With the lazy API, Polars doesn't run each query line-by-line but instead processes the full query end-to-end. To get the most out of Polars it is important that you use the lazy API because:

  • the lazy API allows Polars to apply automatic query optimization with the query optimizer
  • the lazy API allows you to work with larger than memory datasets using streaming
  • the lazy API can catch schema errors before processing the data

Here we see how to use the lazy API starting from either a file or an existing DataFrame.

Using the lazy API from a file

In the ideal case we would use the lazy API right from a file as the query optimizer may help us to reduce the amount of data we read from the file.

We create a lazy query from the Reddit CSV data and apply some transformations.

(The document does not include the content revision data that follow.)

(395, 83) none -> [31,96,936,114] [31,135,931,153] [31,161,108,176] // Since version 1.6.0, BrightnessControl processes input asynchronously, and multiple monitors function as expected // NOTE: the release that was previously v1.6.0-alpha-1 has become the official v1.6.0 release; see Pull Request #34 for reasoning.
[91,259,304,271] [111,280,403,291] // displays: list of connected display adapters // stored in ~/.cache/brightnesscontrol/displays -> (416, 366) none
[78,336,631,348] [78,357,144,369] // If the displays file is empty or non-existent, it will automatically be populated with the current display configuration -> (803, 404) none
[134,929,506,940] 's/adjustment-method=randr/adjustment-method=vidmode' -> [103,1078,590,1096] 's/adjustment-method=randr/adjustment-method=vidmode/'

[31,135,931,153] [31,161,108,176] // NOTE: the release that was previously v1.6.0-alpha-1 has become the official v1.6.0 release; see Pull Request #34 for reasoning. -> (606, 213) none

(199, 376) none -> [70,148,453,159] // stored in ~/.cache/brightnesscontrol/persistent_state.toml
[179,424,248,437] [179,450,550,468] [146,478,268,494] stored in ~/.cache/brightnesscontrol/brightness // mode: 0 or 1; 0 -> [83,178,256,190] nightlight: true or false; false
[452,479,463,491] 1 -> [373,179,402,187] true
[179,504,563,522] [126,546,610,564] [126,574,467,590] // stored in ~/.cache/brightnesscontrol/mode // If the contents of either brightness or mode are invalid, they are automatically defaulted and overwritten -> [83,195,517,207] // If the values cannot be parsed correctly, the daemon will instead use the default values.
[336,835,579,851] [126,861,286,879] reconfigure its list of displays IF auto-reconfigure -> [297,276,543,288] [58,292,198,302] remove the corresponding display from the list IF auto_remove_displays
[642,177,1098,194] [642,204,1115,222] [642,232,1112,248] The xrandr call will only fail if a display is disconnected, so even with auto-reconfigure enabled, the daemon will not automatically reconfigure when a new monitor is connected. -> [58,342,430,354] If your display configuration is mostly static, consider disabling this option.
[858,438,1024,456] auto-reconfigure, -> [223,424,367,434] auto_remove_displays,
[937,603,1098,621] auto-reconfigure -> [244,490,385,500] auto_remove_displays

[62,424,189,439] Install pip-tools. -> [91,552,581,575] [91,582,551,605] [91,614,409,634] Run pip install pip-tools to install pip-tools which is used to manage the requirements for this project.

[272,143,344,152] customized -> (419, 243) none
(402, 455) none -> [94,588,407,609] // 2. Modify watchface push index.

By starting the query with pl.scan_csv we are using the lazy API.

scan_csv · with_columns · filter · col

q1 = (
    pl.scan_csv(f"docs/data/reddit.csv")
    .with_columns(pl.col("name").str.to_uppercase())
    .filter(pl.col("comment_karma") > 0)
)

A pl.scan_ function is available for a number of file types including CSV, IPC, Parquet and JSON.

In this query we tell Polars that we want to:

  • load data from the Reddit CSV file
  • convert the name column to uppercase
  • apply a filter to the comment_karma column

The lazy query will not be executed at this point. See this page on executing lazy queries for more on running lazy queries.

Using the lazy API from a DataFrame

An alternative way to access the lazy API is to call .lazy on a DataFrame that has already been created in memory.

lazy

q3 = pl.DataFrame({"foo": ["a", "b", "c"], "bar": [0, 1, 2]}).lazy()

By calling .lazy we convert the DataFrame to a LazyFrame.